RZD is pursuing a three-tier organisational structure, with the six regions reporting to the Ministry of Railways and directing field operations. Considerable progress has been made in abolishing RZD’s 104 divisions, and all are expected to vanish by 2000. Studies produced by the Russian Railway Research Institute point to the operating efficiencies to be gained from eliminating most regional and all divisional boundaries; the restructuring should also open the way for RZD to reduce its establishment in line with traffic, which has declined by 50% since 1991. At the end of 1996 RZD had 1639200 employees, down 2·9% on 1995.

Last year RZD carried 1 424 billion passengers, down 22% on 1995. Freight fared better, down only 11% at 907·6 million tonnes. Nonetheless, RZD made a profit of R1800bn on income totalling R81000bn.

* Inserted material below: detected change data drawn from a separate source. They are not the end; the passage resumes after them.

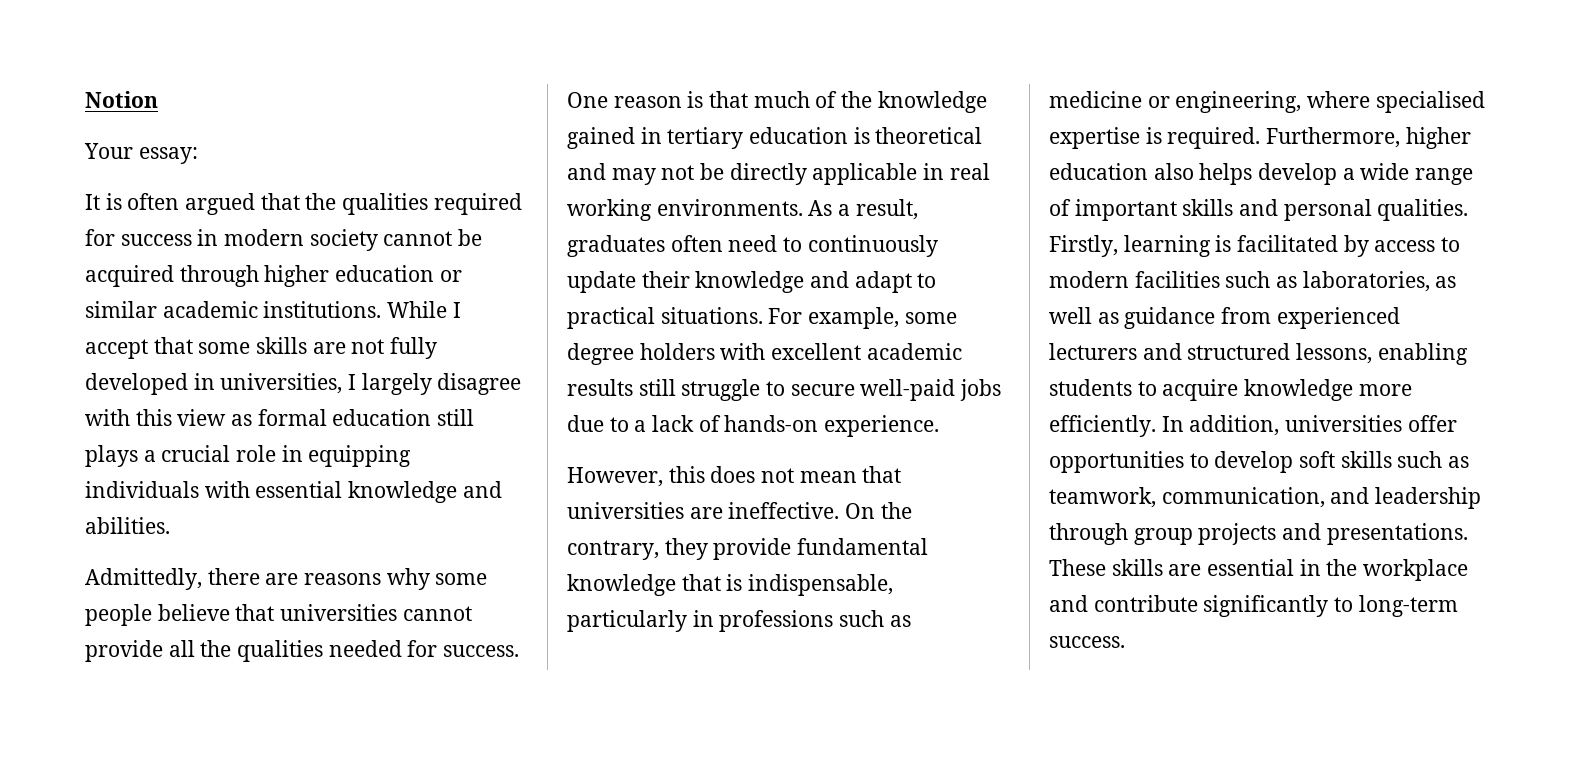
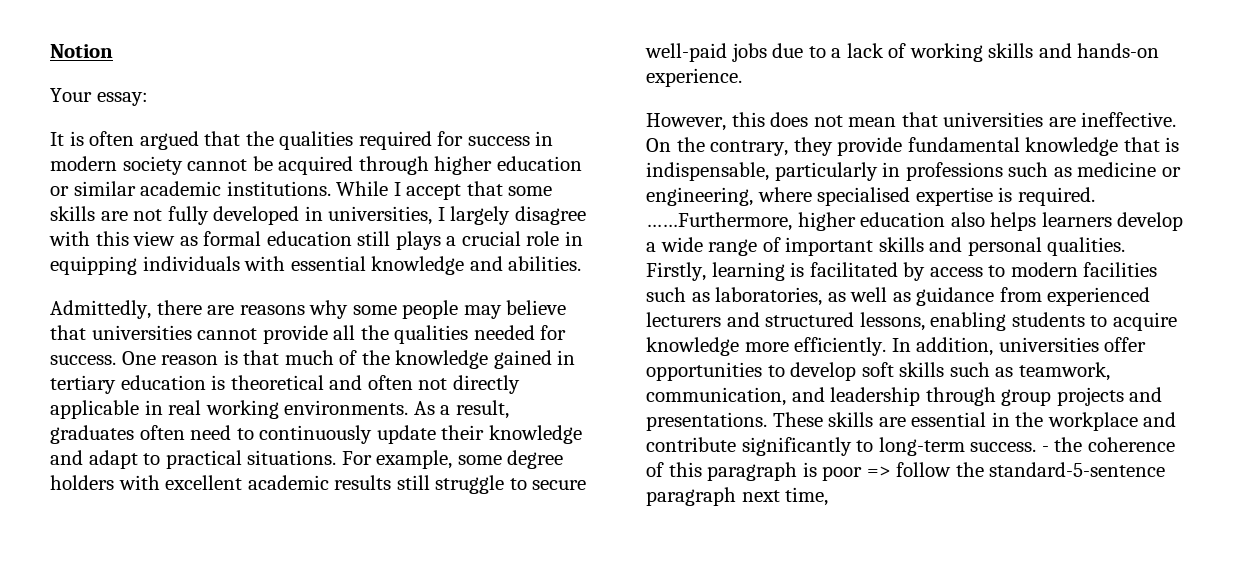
- Admittedly, there are reasons why some people believe that universities cannot provide all the qualities needed for success.
+ Admittedly, there are reasons why some people may believe that universities cannot provide all the qualities needed for success.
- One reason is that much of the knowledge gained in tertiary education is theoretical and may not be directly applicable in real working environments.
+ One reason is that much of the knowledge gained in tertiary education is theoretical and often not directly applicable in real working environments.
- For example, some degree holders with excellent academic results still struggle to secure well-paid jobs due to a lack of hands-on experience.
+ For example, some degree holders with excellent academic results still struggle to secure well-paid jobs due to a lack of working skills and hands-on experience.
- Furthermore, higher education also helps develop a wide range of important skills and personal qualities.
+ ……Furthermore, higher education also helps learners develop a wide range of important skills and personal qualities.
+ - the coherence of this paragraph is poor => follow the standard-5-sentence paragraph next time,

Intermodal to arrest decline

The Ministry of Railways has adopted an intermodal development plan which hopes to attract foreign capital to modernise existing container services and introduce piggyback over the next five to six years. Dedicated services are to be introduced linking Moscow with Brest on the Belarus-Polish border, Helsinki, Vladivostok, Chop on Ukraine’s border with Slovakia and Hungary, Riga, and Berlin via Warszawa. Two intermodal terminals are to be built in Moscow, along with similar facilities in St Petersburg, Novorossiysk on the Black Sea, Nizhni Novgorod, Yekaterinburg and Rostov-na-Donu.

During 1997, RZD plans to launch a Moscow - Helsinki service with 100 new piggyback wagons; a similar operation is planned for the Moscow - Berlin route, and services to the Baltic ports will follow.

Rolling stock venture

RZD’s constituent regions hold 50% of the shares in a joint venture established to provide modern passenger locomotives and rolling stock. Three banks own 19·8%; the Novocherkassk, Kolomna, Tver and Demikhovo rolling stock factories 12·2%; the Ministry of Railways’ wagon and carriage repair works 11·3%; and the Railway Research Institute 1·7%.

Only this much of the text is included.